Records contained in a dataset

- - - - - - -

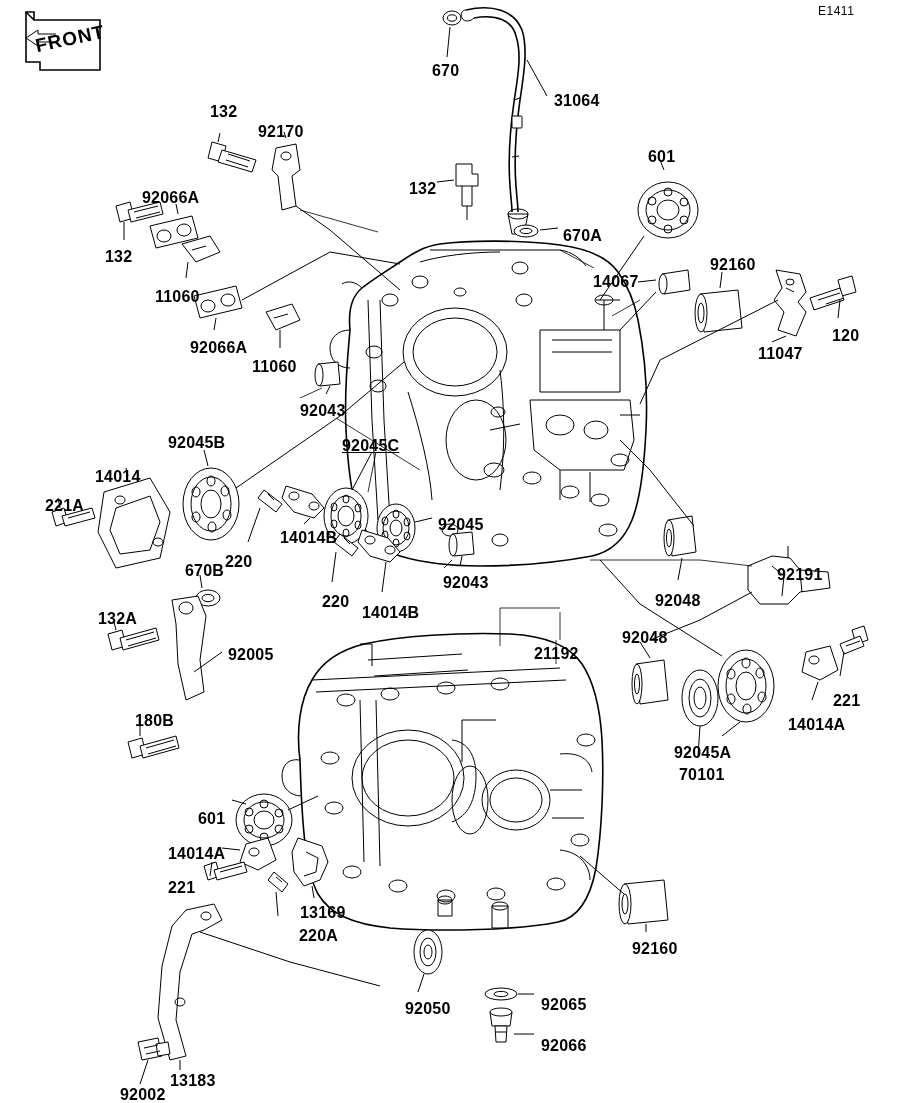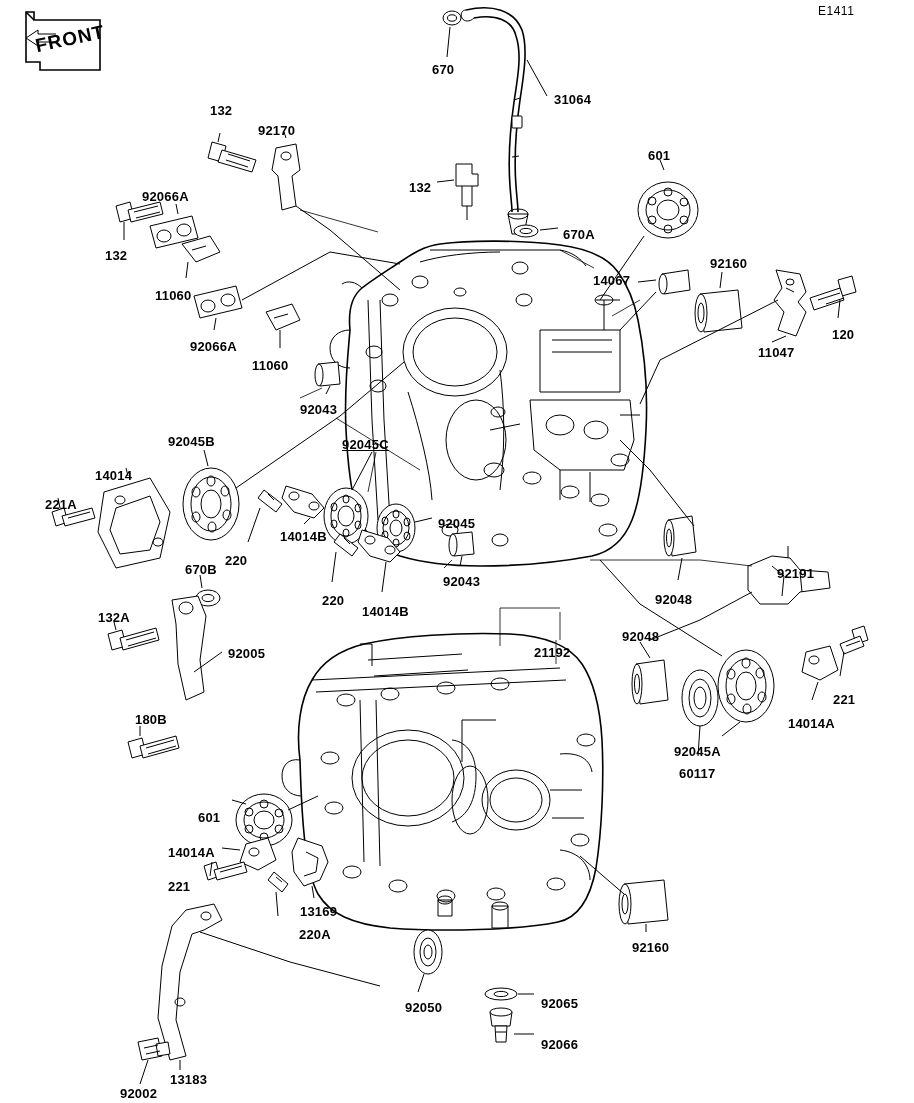--- a/index.html
+++ b/index.html
@@ -18,7 +18,7 @@
   }
   .label {
     position: absolute;
-    font-size: 13px;
+    font-size: 16px;
     font-weight: bold;
     color: #000000;
     white-space: nowrap;

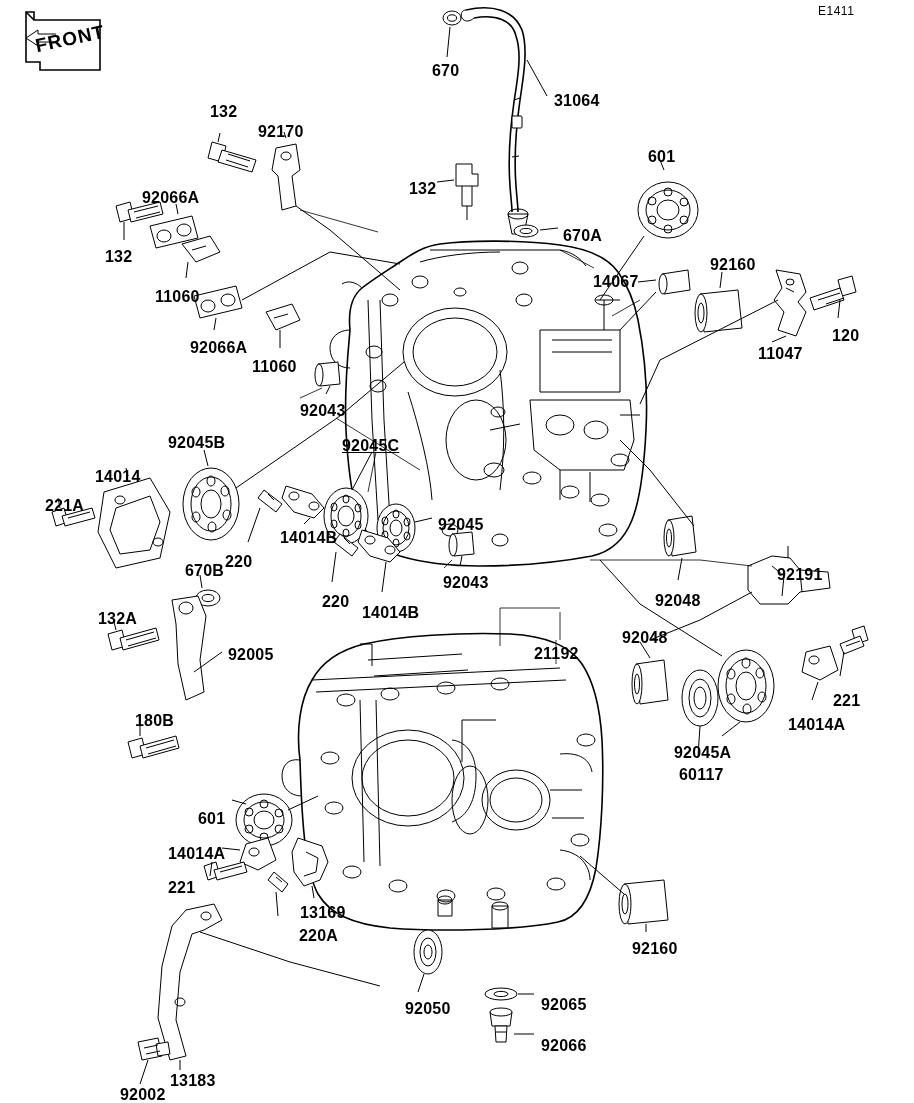--- a/index.html
+++ b/index.html
@@ -637,7 +637,7 @@
   <div class="label" style="left:833px; top:692px;">221</div>
   <div class="label" style="left:788px; top:716px;">14014A</div>
   <div class="label" style="left:674px; top:744px;">92045A</div>
-  <div class="label" style="left:679px; top:766px;">60117</div>
+  <div class="label" style="left:679px; top:766px;">70101</div>
   <div class="label" style="left:135px; top:712px;">180B</div>
   <div class="label" style="left:198px; top:810px;">601</div>
   <div class="label" style="left:168px; top:845px;">14014A</div>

- - - - - - -

Work request -
Leave out the pictures and print each record exactly as it stands.

Result of the task -
--- a/index.html
+++ b/index.html
@@ -18,7 +18,7 @@
   }
   .label {
     position: absolute;
-    font-size: 13px;
+    font-size: 16px;
     font-weight: bold;
     color: #000000;
     white-space: nowrap;

--- a/index.html
+++ b/index.html
@@ -637,7 +637,7 @@
   <div class="label" style="left:833px; top:692px;">221</div>
   <div class="label" style="left:788px; top:716px;">14014A</div>
   <div class="label" style="left:674px; top:744px;">92045A</div>
-  <div class="label" style="left:679px; top:766px;">60117</div>
+  <div class="label" style="left:679px; top:766px;">70101</div>
   <div class="label" style="left:135px; top:712px;">180B</div>
   <div class="label" style="left:198px; top:810px;">601</div>
   <div class="label" style="left:168px; top:845px;">14014A</div>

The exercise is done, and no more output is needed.